Your task is to copy every line of the entries that holds the word "results".
___
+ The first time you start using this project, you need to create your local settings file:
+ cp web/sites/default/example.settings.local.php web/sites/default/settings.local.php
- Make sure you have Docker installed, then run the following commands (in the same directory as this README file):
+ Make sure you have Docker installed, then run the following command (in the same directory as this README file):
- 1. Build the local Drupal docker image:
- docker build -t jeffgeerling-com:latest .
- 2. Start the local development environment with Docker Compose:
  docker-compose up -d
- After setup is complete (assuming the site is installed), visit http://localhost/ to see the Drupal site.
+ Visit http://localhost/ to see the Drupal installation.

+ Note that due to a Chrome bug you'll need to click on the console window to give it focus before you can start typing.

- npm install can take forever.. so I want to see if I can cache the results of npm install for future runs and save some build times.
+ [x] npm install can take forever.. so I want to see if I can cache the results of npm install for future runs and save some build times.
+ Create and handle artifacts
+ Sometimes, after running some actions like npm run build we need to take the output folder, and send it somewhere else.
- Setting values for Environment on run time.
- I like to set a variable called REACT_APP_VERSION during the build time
___
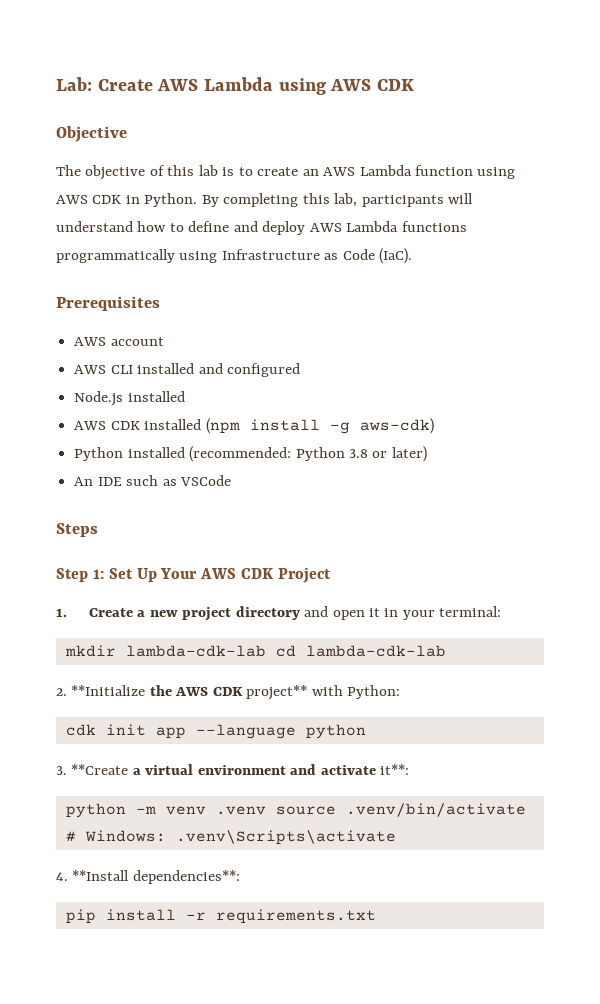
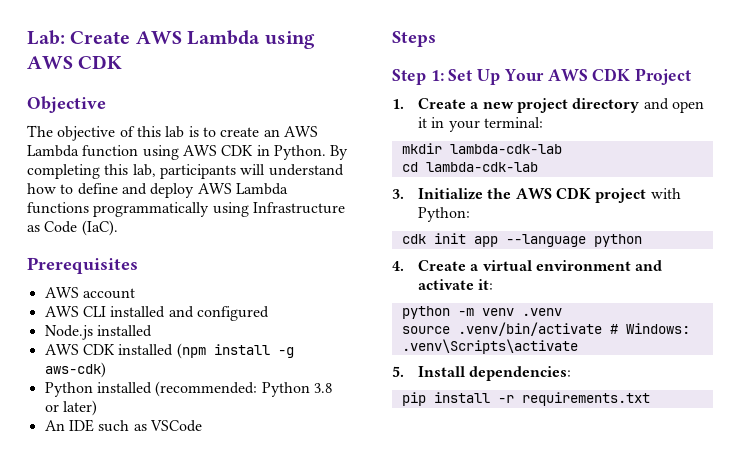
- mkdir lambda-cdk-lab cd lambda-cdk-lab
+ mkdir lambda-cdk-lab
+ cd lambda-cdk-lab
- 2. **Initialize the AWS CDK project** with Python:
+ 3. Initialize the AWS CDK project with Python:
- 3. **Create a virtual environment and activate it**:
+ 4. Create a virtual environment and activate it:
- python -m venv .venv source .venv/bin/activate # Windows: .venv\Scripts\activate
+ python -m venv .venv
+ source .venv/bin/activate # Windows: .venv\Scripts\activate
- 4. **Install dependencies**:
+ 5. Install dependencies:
___
Response to this task →
- npm install can take forever.. so I want to see if I can cache the results of npm install for future runs and save some build times.
+ [x] npm install can take forever.. so I want to see if I can cache the results of npm install for future runs and save some build times.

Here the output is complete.